With friends for democracy like that...

Finally the three amigos get a question that actually is about Colombia and they really light up.
Bush :
"in terms of President Uribe, we got no better friend in South America than President Uribe. He believes strongly in rule of law. He's a reformer, and he's working hard to protect his country from a bunch of narco traffickers who murder innocent people to achieve their objectives."
and quite a bit more in the same vein, then :
"if we don't agree to a free trade agreement that we honest -- negotiated in good faith with them, it will undermine his efforts, and will destabilize parts of the world. And it would be a big mistake for the Congress to turn its back on Colombia."

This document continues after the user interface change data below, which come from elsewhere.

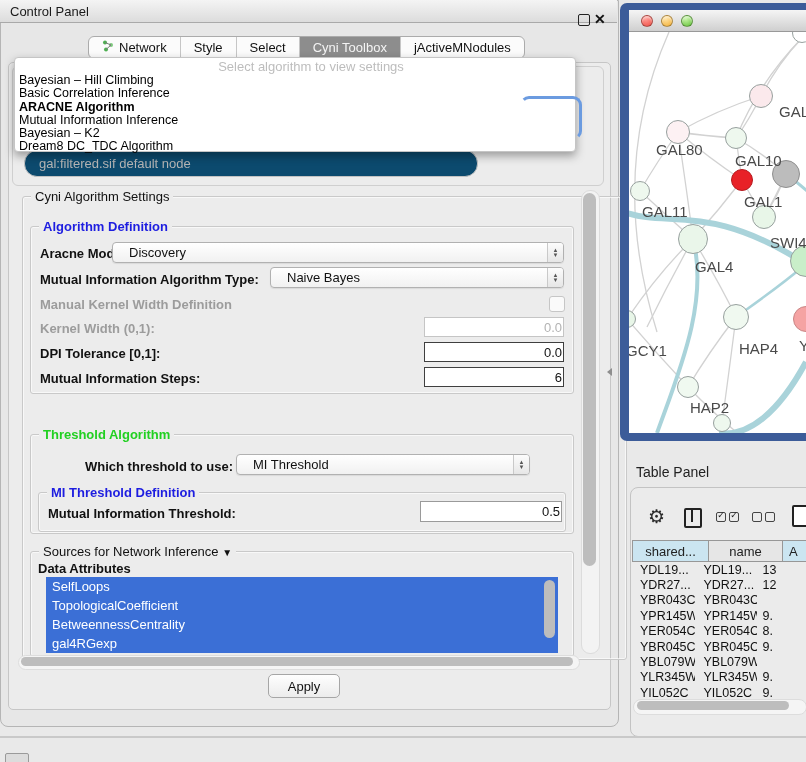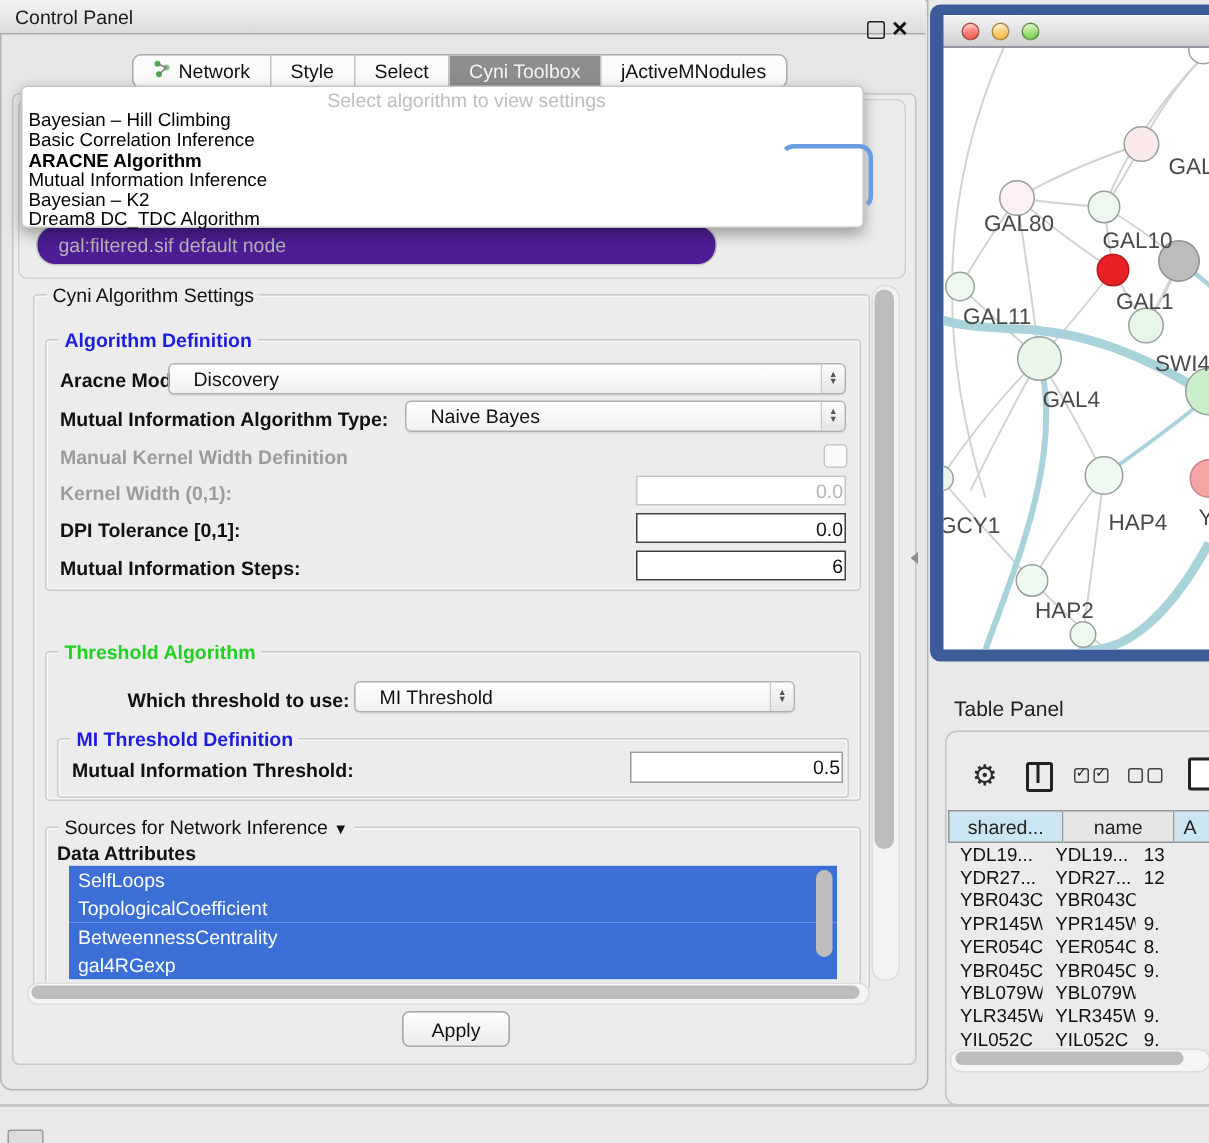--- a/index.html
+++ b/index.html
@@ -28,7 +28,7 @@
            border-radius:5px;}
   .ghost-grp{left:12px;top:66px;width:590px;height:118px;border:1px solid #cfcfcf;border-radius:6px;}
   .ghost-combo{left:24px;top:150px;width:454px;height:27px;border:1px solid #c2c2c2;border-radius:13px;
-               background:#4c1d95;color:#b5b5b5;font-size:13px;display:flex;align-items:center;
+               background:#0c4a6e;color:#b5b5b5;font-size:13px;display:flex;align-items:center;
                padding-left:14px;box-sizing:border-box;}
   
   .popup{left:14px;top:57px;width:562px;height:95px;background:#fff;border:1px solid #c5c5c5;

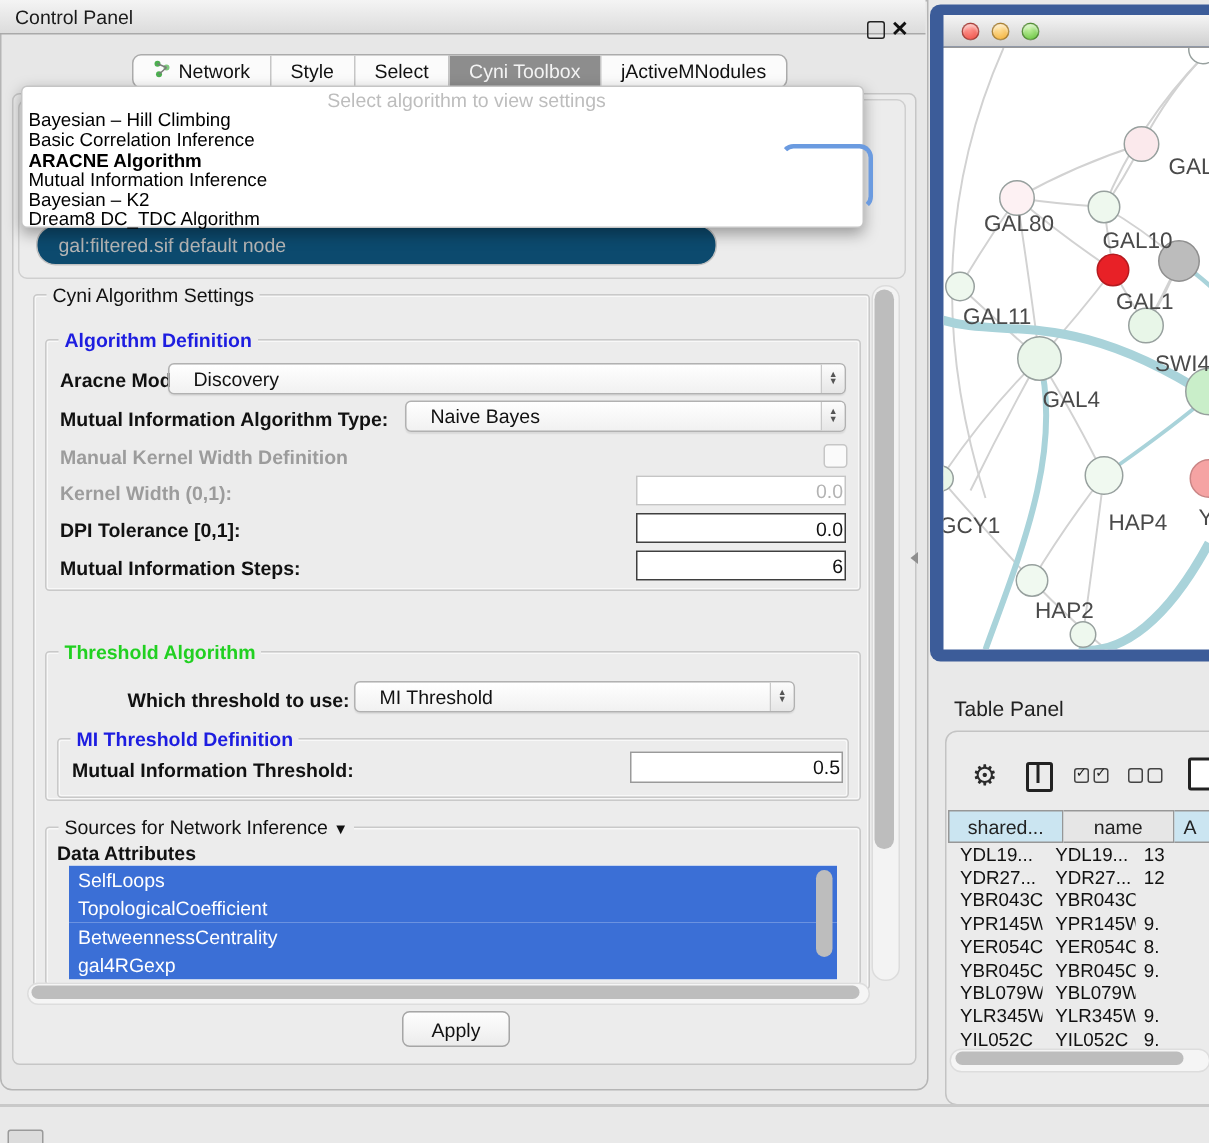--- a/index.html
+++ b/index.html
@@ -162,7 +162,7 @@
   </div>
   <div class="abs focus-frag"></div>
 
-  <div class="abs grp" style="left:22px;top:196px;width:556px;height:462px;">
+  <div class="abs grp" style="left:22px;top:196px;width:556px;height:462px;padding-left:47px;">
     <span class="grp-title">Cyni Algorithm Settings</span>
   </div>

And Harper! Harper uses up three of the transcript's paragraphs on it -
"We want to be in the game. We don't want to be out of it."
- and finally echos Bush with :
"if the United States and our allies turn their back on an important ally in this region, that that will have long-term security consequences for all of our countries in North America."

Good lord, its the FTAA all over again.
The Free Trade Area of the Americas was intended to expand NAFTA to include Central and South America plus the Carribean - all but Cuba.
Seven years ago on April 20, 2001, the tear gas was so strong at the anti-FTAA protests at the Summit of the Americas in Quebec City that the FTAA delegates inside the conference could smell it.
The "FTAA Declaration of Quebec City" : "We, the democratically elected Heads of State and Government of the Americas, have met in Quebec City at our Third Summit, to renew our commitment to hemispheric integration" went down in flames only to rise again before limping to its grave.
But here it is - back from the dead and walking around : an SPP expanded to include Colombia, presumably as an inroad into the dangerously non-NeoCon south with its new lefty governments in Venezuela, Bolivia, and now Paraguay.
The issues are the same. Even the protagonists are the same : Maud Barlow vs Tom d'Aquino and Derek Burney, who has just been fingered to lead a new Canadian SPP panel comprised of business, government agencies, and some of those deep integration fans residing at Carleton U.
Someone remember to bring the silver stake this time.

1 comment:

skdadl said...

Alison, see this WaPo story about Colombia today.

I don't know enough to know where the other power centre/s would be to drive this through. But things may be happening. Or not, of course.